On top of the absence of Platini since October, UEFA has also faced disquiet over changes to the Champions League and speculation that major clubs could break away to form their own tournament.

Van Praag had called for a new look at the extra places offered to the major football nations. Ceferin did not say that he outright opposed the measure however.

“Whether I want it or not, I will have to deal with it and that will be the first thing to deal with,” the new president said.

According to English Football Association chief executive Martin Glenn whether the plan goes ahead will be “the first big decision’ facing Ceferin.

At the start of the Congress, Platini was given respectful applause for a farewell speech in which he said he felt no guilt about the payment which destroyed his career as a sports leader.

“Just simply know that my conscience is clear, that I am certain that I committed not the slightest fault and that I am continuing to fight legally,” the 62-year-old said.
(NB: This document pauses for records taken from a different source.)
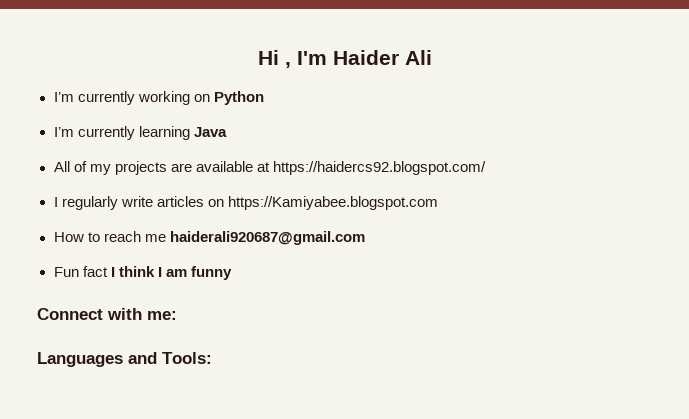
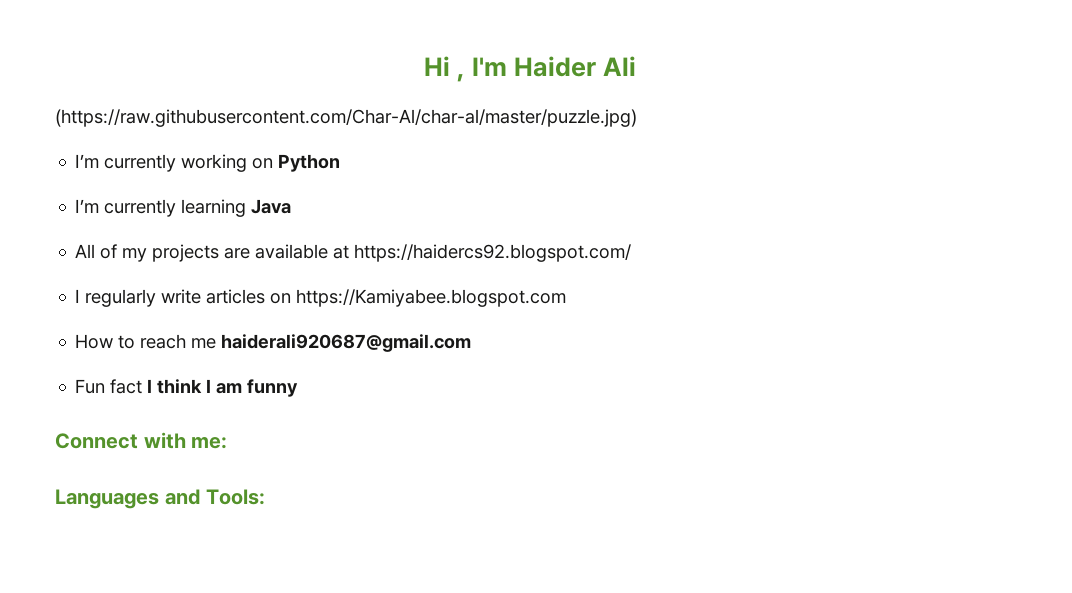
(432, 57) none -> [55,109,637,127] // (https://raw.githubusercontent.com/Char-Al/char-al/master/puzzle.jpg)

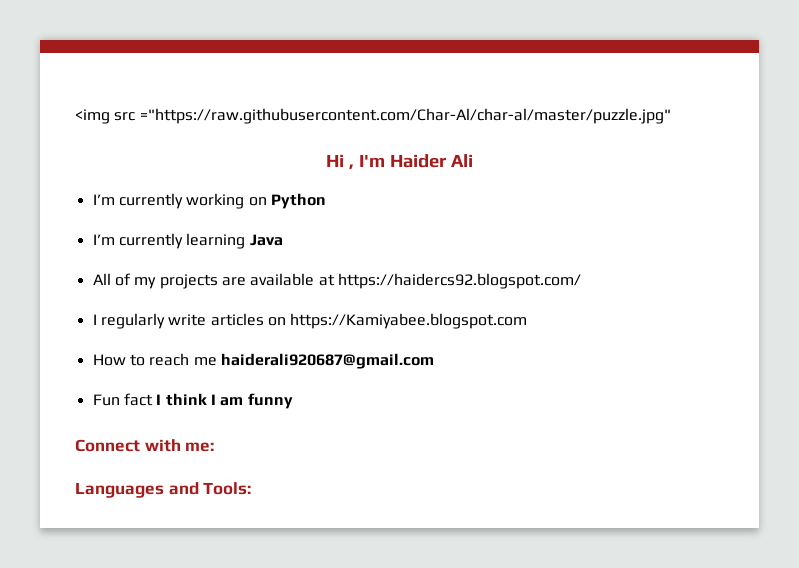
(424, 66) none -> [75,108,671,124] <img src ="https://raw.githubusercontent.com/Char-Al/char-al/master/puzzle.jpg" //
[55,109,637,127] // (https://raw.githubusercontent.com/Char-Al/char-al/master/puzzle.jpg) -> (473, 160) none

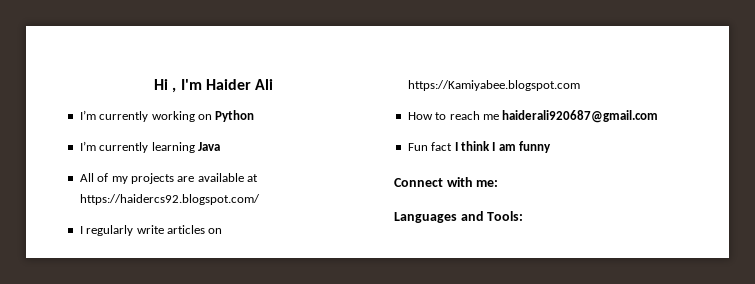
[75,108,671,124] <img src ="https://raw.githubusercontent.com/Char-Al/char-al/master/puzzle.jpg" // -> (154, 84) none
Platini and former FIFA leader Sepp Blatter are both under criminal investigation by Swiss prosecutors over the payment that Blatter authorised in 2011 for work carried out a decade earlier without a contract.

Platini was elected to a third five-year-term in March last year and seemed set to take over FIFA from Blatter but was suspended in October over the payment and never returned to his office. He officially resigned in May.

Platini thanked those who had supported his efforts to make a return.

“I would also stress that I bear no grudges against those who have not supported me, everyone has the right to their own convictions.”

Platini was originally suspended for six years and though his appeals to FIFA and the Court of Arbitration for Sport have failed, the ban has been cut to four years.